The CH2O-CHOO TRAIN

The Carbon-H₂O Coupled HydrOlOgical model with Terrestrial Runoff And INsolation (CH2O-CHOO TRAIN) is an Earth System model for climate, weathering, and the long-term carbon cycle.

The model computes zonal-mean climate and mineral weathering fields and feeds these results to a global model for the long-term ocean-atmosphere inorganic carbon inventory.

See our preprint describing the model.

Running the model

The model is coded in R (R download) and designed to run in RStudio (RStudio download). If you are new to R, consider searching for a guide to downloading R and RStudio on Google or YouTube.

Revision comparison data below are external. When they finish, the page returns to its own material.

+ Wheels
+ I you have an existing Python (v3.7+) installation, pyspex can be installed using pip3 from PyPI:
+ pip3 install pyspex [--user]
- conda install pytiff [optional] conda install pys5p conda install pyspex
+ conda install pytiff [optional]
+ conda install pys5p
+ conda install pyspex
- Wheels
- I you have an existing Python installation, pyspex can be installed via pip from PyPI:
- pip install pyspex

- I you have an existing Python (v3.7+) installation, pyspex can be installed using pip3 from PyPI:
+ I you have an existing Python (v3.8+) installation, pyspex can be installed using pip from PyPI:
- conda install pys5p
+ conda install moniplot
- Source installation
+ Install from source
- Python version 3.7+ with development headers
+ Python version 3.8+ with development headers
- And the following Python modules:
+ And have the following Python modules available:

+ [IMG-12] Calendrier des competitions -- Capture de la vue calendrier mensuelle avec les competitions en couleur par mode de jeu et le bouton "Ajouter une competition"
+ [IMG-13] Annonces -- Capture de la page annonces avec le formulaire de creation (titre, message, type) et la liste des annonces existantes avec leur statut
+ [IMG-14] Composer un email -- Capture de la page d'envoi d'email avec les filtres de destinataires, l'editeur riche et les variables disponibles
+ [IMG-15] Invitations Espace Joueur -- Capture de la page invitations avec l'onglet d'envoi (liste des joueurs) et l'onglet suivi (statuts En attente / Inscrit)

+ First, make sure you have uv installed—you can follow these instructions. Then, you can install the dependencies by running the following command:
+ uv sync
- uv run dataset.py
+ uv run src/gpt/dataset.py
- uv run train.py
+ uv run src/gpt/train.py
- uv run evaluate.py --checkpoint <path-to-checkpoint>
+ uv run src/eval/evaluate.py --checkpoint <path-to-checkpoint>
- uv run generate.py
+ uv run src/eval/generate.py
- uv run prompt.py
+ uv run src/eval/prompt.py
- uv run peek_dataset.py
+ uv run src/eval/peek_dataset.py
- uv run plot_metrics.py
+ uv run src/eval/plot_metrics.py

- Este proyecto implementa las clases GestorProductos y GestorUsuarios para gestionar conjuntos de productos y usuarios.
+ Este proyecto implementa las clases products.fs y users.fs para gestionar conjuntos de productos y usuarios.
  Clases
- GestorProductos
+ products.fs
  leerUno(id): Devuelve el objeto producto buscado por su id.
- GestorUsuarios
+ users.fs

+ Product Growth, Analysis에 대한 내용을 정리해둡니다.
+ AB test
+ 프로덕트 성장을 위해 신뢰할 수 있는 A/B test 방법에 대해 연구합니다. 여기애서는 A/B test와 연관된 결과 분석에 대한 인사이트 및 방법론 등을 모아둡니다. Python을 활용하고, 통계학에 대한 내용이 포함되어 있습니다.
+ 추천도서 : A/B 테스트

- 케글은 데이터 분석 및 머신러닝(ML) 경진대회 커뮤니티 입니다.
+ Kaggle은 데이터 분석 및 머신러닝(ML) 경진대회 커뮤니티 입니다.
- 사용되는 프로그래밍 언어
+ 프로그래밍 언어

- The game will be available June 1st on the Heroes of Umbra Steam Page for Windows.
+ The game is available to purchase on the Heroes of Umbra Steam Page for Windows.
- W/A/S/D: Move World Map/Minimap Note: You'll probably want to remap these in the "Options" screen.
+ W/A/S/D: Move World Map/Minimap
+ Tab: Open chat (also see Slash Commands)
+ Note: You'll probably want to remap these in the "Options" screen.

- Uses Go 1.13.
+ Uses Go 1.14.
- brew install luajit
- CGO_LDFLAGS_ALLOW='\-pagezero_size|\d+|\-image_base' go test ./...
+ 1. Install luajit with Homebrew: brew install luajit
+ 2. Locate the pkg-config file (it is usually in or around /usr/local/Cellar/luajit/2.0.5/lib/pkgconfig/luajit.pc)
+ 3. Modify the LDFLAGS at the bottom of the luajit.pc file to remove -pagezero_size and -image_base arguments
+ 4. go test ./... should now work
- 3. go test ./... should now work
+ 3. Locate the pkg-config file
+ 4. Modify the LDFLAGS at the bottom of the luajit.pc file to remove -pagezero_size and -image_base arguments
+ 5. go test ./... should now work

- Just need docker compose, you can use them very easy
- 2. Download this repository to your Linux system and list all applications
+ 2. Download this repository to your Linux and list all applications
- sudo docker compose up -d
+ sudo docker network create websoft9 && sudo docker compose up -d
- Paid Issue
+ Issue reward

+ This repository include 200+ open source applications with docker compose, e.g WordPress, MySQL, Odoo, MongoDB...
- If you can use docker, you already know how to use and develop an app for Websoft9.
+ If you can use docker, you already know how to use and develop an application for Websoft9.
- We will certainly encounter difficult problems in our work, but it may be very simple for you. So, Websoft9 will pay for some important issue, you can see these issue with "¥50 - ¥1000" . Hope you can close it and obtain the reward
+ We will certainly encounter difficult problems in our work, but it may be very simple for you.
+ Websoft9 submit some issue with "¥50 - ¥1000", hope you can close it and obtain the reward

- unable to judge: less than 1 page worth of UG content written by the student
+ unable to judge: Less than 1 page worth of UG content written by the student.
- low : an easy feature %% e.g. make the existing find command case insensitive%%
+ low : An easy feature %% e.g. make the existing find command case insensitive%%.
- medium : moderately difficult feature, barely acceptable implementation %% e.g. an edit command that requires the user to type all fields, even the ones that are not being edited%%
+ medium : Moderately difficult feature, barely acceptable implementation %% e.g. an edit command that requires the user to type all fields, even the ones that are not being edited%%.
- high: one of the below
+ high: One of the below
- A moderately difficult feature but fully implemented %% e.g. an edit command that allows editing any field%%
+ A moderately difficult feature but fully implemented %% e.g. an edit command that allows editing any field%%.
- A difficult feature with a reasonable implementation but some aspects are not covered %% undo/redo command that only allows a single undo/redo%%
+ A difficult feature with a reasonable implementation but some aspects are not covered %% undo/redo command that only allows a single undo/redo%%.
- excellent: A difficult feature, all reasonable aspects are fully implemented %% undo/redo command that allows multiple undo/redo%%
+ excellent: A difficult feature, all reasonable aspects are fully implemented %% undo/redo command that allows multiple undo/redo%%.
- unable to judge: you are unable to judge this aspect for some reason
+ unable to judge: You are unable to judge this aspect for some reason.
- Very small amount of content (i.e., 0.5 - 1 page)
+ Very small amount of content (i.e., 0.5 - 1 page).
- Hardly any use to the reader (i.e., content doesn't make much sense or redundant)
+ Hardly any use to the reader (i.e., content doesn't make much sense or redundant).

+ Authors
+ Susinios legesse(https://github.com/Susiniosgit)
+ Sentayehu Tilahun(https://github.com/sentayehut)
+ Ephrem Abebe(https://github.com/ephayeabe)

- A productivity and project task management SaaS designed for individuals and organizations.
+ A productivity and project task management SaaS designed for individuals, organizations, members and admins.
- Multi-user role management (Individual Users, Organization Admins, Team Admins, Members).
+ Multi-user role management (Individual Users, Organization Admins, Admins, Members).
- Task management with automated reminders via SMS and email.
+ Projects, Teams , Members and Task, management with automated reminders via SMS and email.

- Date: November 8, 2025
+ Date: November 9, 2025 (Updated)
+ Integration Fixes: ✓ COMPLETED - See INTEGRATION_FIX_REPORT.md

The easiest way to get started with the model is to click the green CODE button at the top of the page, then click Download ZIP. Unzip (or 'extract') the downloaded file. Then open 'CODE_DISTRIBUTE.Rproj' or any specific '.R' file in RStudio. Running the code through the .Rproj file ensures that the required packages (from the 'renv' directory) are loaded using versions that work with the code. At time of writing, we are not aware of any conflicts with more recent package updates.

Primary user scripts

The two most important model scripts are found in the 'RUN' directory.

1. config.R

• Walks through user-defined settings for the simulation (including which input files to call)

2. CH2O-CHOO-TRAIN_RUN.R

• Reads the config file and begins the simulation.
• Automatically creates an output directory and saves results.

There is a README file in most subdirectories to explain each directory's contents. These README's follow the same format as the 'SUBDIR-ROADMAP.txt' file in the main directory. The subdirectories contain scripts to build new input files.

If the CH2O-CHOO-TRAIN_RUN.R file is executed with no other changes, the code will output the results in the 'Example_Results' directory. The 'figures' folder in this directory is created from 'PLOT_RESULTS.R' in the 'PROCESS' directory.

CH2O-CHOO TRAIN Publications

1. Kukla, T., Ibarra, D.E., Lau, K.V., Rugenstein, J.K.C. (Preprint). All aboard! Earth system investigations with the CH2O-CHOO TRAIN. DOI:10.31223/X5ND26.
2. Kukla, T., Lau, K.V., Ibarra, D.E., Rugenstein, J.K.C. (Upcoming). Deterministic icehouse and greenhouse climates in Earth history.

Key references

This model is based on previous energy balance climate model, weathering, and carbon cycling work, including:

• Flannery, B. P. (1984). Energy balance models incorporating transport of thermal and latent energy. Journal of Atmospheric Sciences, 41(3), 414-421.
• Maher, K., & Chamberlain, C. P. (2014). Hydrologic regulation of chemical weathering and the geologic carbon cycle. science, 343(6178), 1502-1504.
• Roe, G. H., Feldl, N., Armour, K. C., Hwang, Y. T., & Frierson, D. M. (2015). The remote impacts of climate feedbacks on regional climate predictability. Nature Geoscience, 8(2), 135-139.
• Shields, G. A., & Mills, B. J. (2017). Tectonic controls on the long-term carbon isotope mass balance. Proceedings of the National Academy of Sciences, 114(17), 4318-4323.
• Siler, N., Roe, G. H., & Armour, K. C. (2018). Insights into the zonal-mean response of the hydrologic cycle to global warming from a diffusive energy balance model. Journal of Climate, 31(18), 7481-7493.
• Winnick, M. J., & Maher, K. (2018). Relationships between CO2, thermodynamic limits on silicate weathering, and the strength of the silicate weathering feedback. Earth and Planetary Science Letters, 485, 111-120.
• Caves Rugenstein, J. K., Ibarra, D. E., & von Blanckenburg, F. (2019). Neogene cooling driven by land surface reactivity rather than increased weathering fluxes. Nature, 571(7763), 99-102.